TASK DIRECTIONS ▸
Reproduce only what runs from the line containing "column ŠUP | position: 1 -> none" to the line containing "AVERAGE | Corrected: 166.6 -> 194.5" in the records below, inclusive. Keep it exact, and keep the pictures out.

INPUT ▸
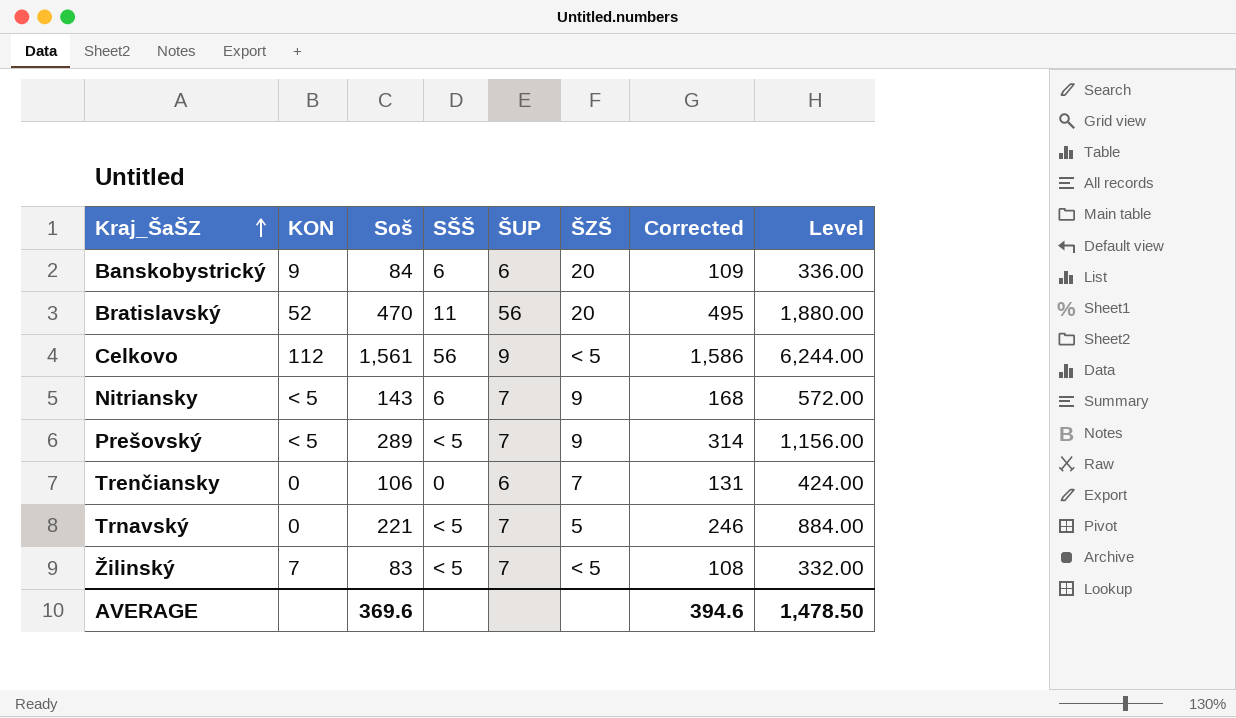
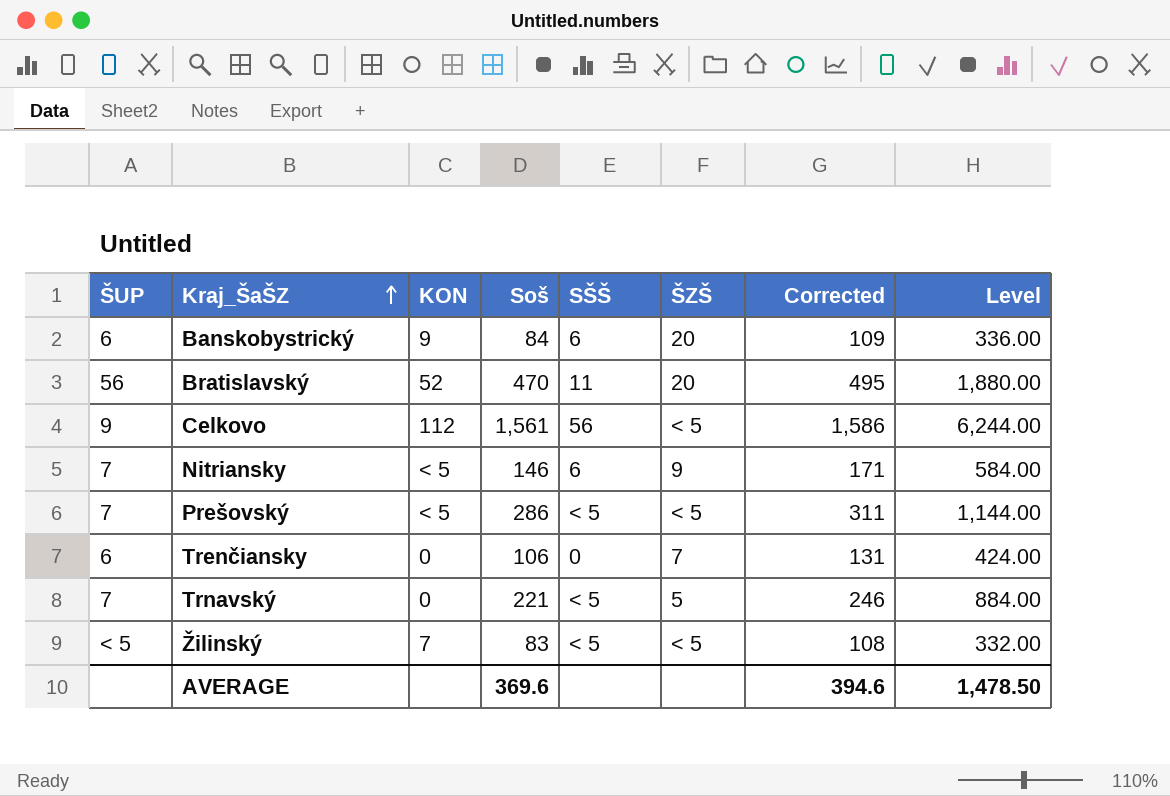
column ŠUP | position: 5 -> 1
Nitriansky | Soš: 143 -> 146
Nitriansky | Corrected: 168 -> 171
Nitriansky | Level: 572.00 -> 584.00
Prešovský | Soš: 289 -> 286
Prešovský | ŠZŠ: 9 -> < 5
Prešovský | Corrected: 314 -> 311
Prešovský | Level: 1,156.00 -> 1,144.00
Žilinský | ŠUP: 7 -> < 5

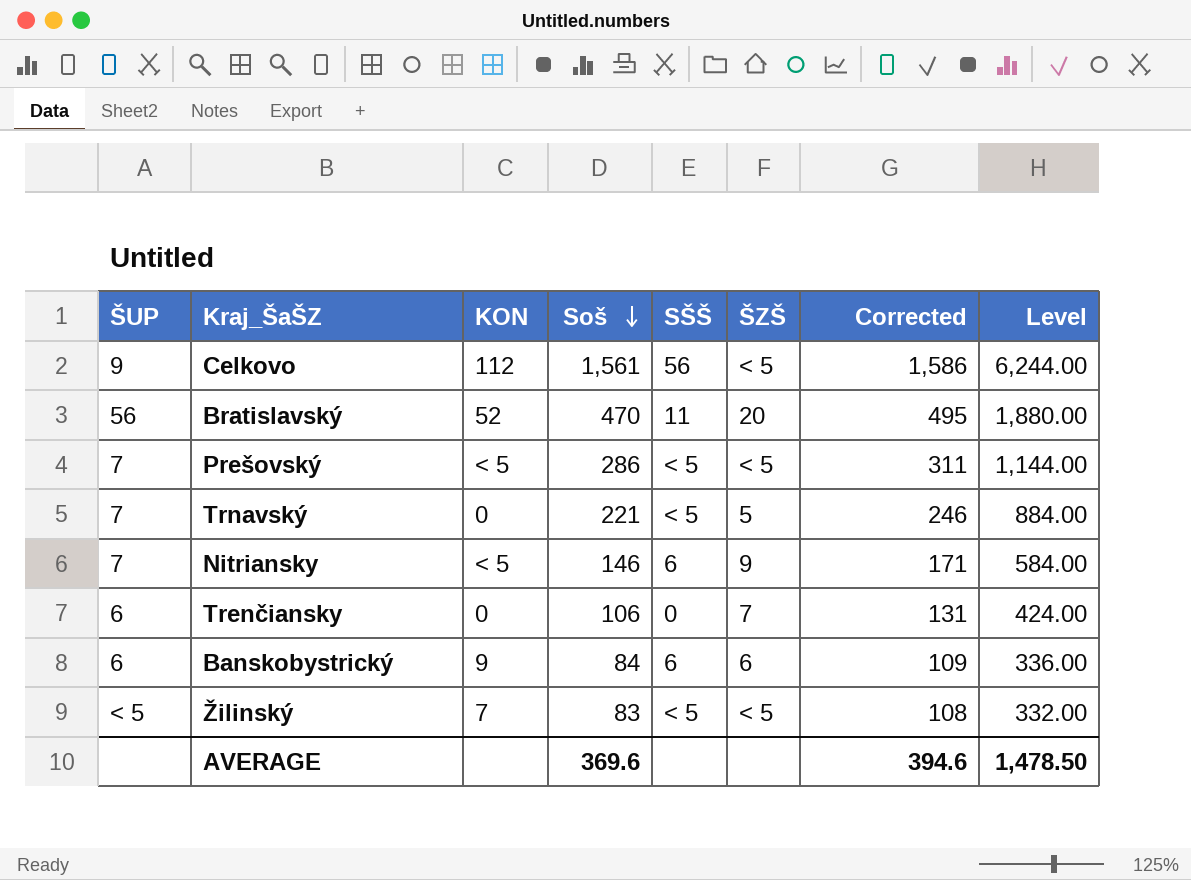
row order: Kraj_ŠaŠZ ascending -> Soš descending
Banskobystrický | ŠZŠ: 20 -> 6

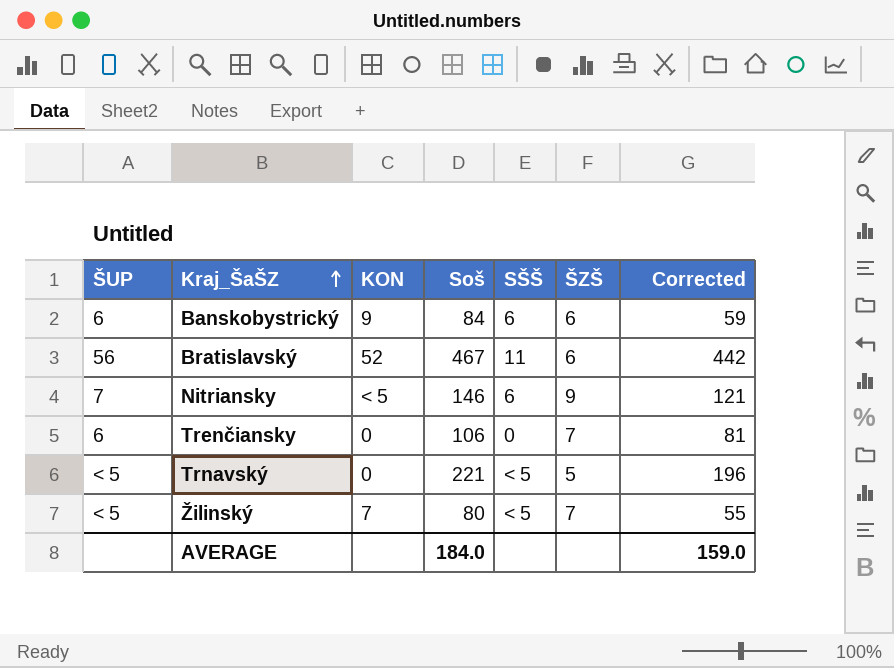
row order: Soš descending -> Kraj_ŠaŠZ ascending
column Level | formula: [Soš] * 4 -> none
column Corrected | formula: [Soš] + 25 -> [Soš] - 25
row Celkovo: 9 | 112 | 1,561 | 56 | < 5 | 1,586 | 6,244.00 -> none
row Prešovský: 7 | < 5 | 286 | < 5 | < 5 | 311 | 1,144.00 -> none
Bratislavský | Soš: 470 -> 467
Bratislavský | ŠZŠ: 20 -> 6
Trnavský | ŠUP: 7 -> < 5
Žilinský | Soš: 83 -> 80
Žilinský | ŠZŠ: < 5 -> 7
AVERAGE | Soš: 369.6 -> 184.0
AVERAGE | Corrected: 394.6 -> 159.0

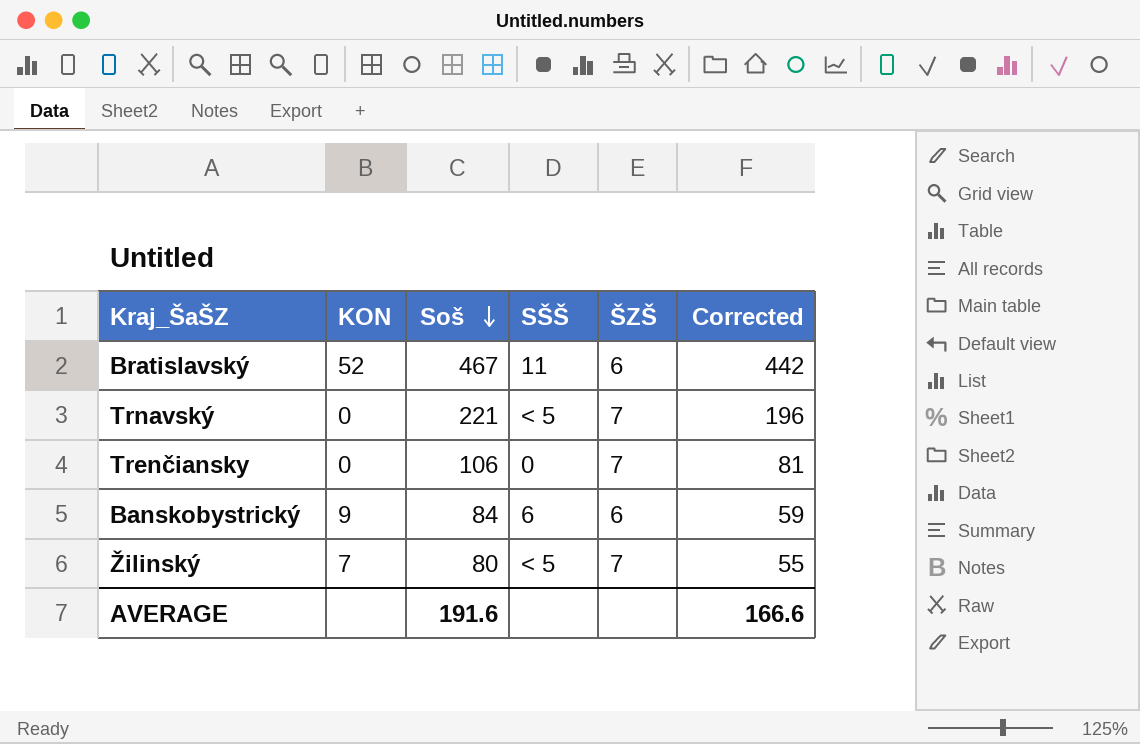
row order: Kraj_ŠaŠZ ascending -> Soš descending
column ŠUP | position: 1 -> none
row Nitriansky: 7 | < 5 | 146 | 6 | 9 | 121 -> none
Trnavský | ŠZŠ: 5 -> 7
AVERAGE | Soš: 184.0 -> 191.6
AVERAGE | Corrected: 159.0 -> 166.6

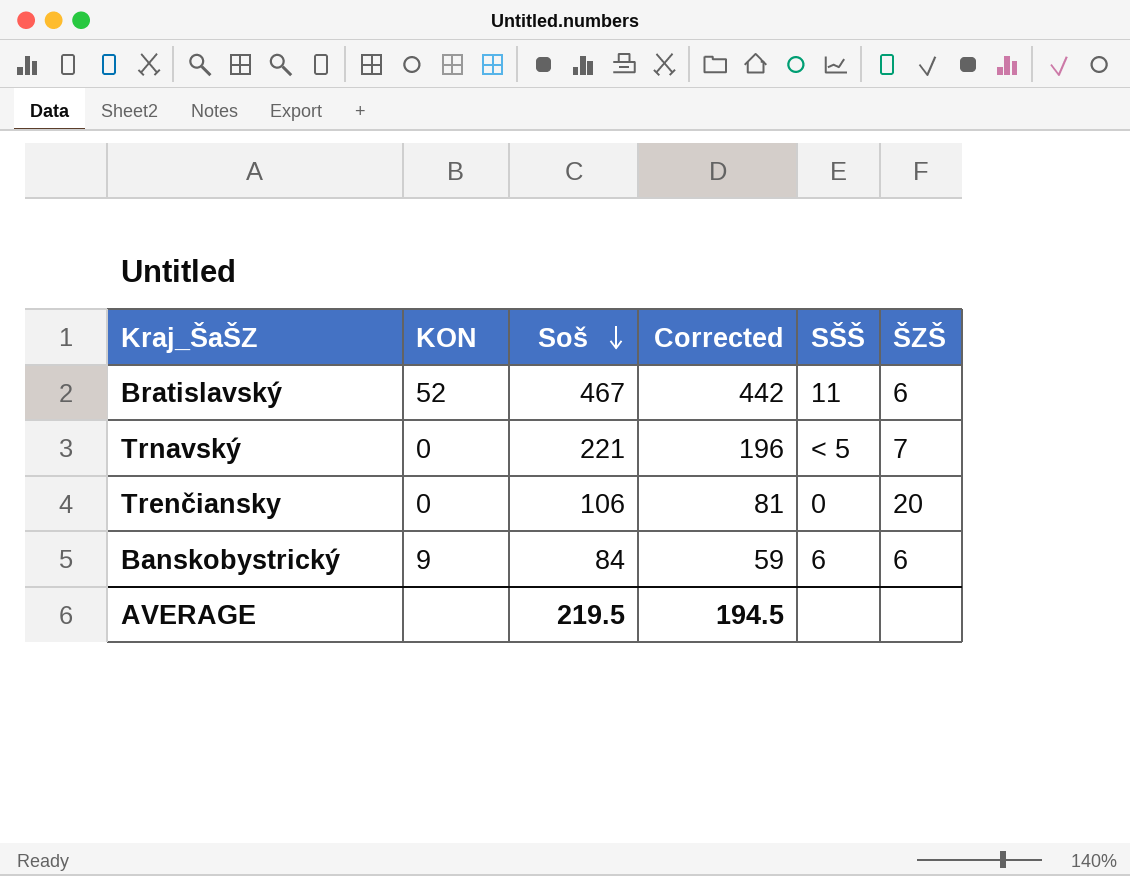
column Corrected | position: 6 -> 4
row Žilinský: 7 | 80 | < 5 | 7 | 55 -> none
Trenčiansky | ŠZŠ: 7 -> 20
AVERAGE | Soš: 191.6 -> 219.5
AVERAGE | Corrected: 166.6 -> 194.5

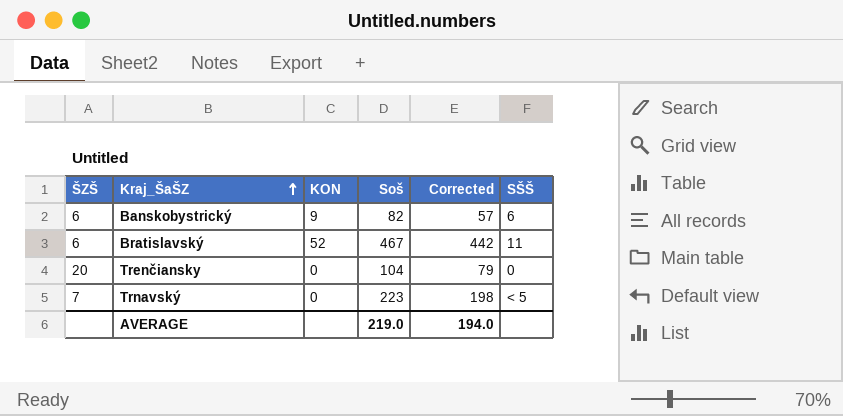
row order: Soš descending -> Kraj_ŠaŠZ ascending
column ŠZŠ | position: 6 -> 1
Banskobystrický | Soš: 84 -> 82
Banskobystrický | Corrected: 59 -> 57
Trenčiansky | Soš: 106 -> 104
Trenčiansky | Corrected: 81 -> 79
Trnavský | Soš: 221 -> 223
Trnavský | Corrected: 196 -> 198
AVERAGE | Soš: 219.5 -> 219.0
AVERAGE | Corrected: 194.5 -> 194.0

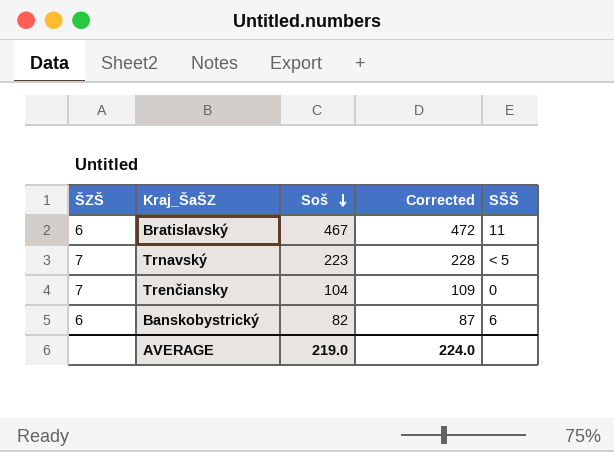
row order: Kraj_ŠaŠZ ascending -> Soš descending
column KON | position: 3 -> none
column Corrected | formula: [Soš] - 25 -> [Soš] + 5
Trenčiansky | ŠZŠ: 20 -> 7
AVERAGE | Corrected: 194.0 -> 224.0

RESULT BELOW ▸
column ŠUP | position: 1 -> none
row Nitriansky: 7 | < 5 | 146 | 6 | 9 | 121 -> none
Trnavský | ŠZŠ: 5 -> 7
AVERAGE | Soš: 184.0 -> 191.6
AVERAGE | Corrected: 159.0 -> 166.6

column Corrected | position: 6 -> 4
row Žilinský: 7 | 80 | < 5 | 7 | 55 -> none
Trenčiansky | ŠZŠ: 7 -> 20
AVERAGE | Soš: 191.6 -> 219.5
AVERAGE | Corrected: 166.6 -> 194.5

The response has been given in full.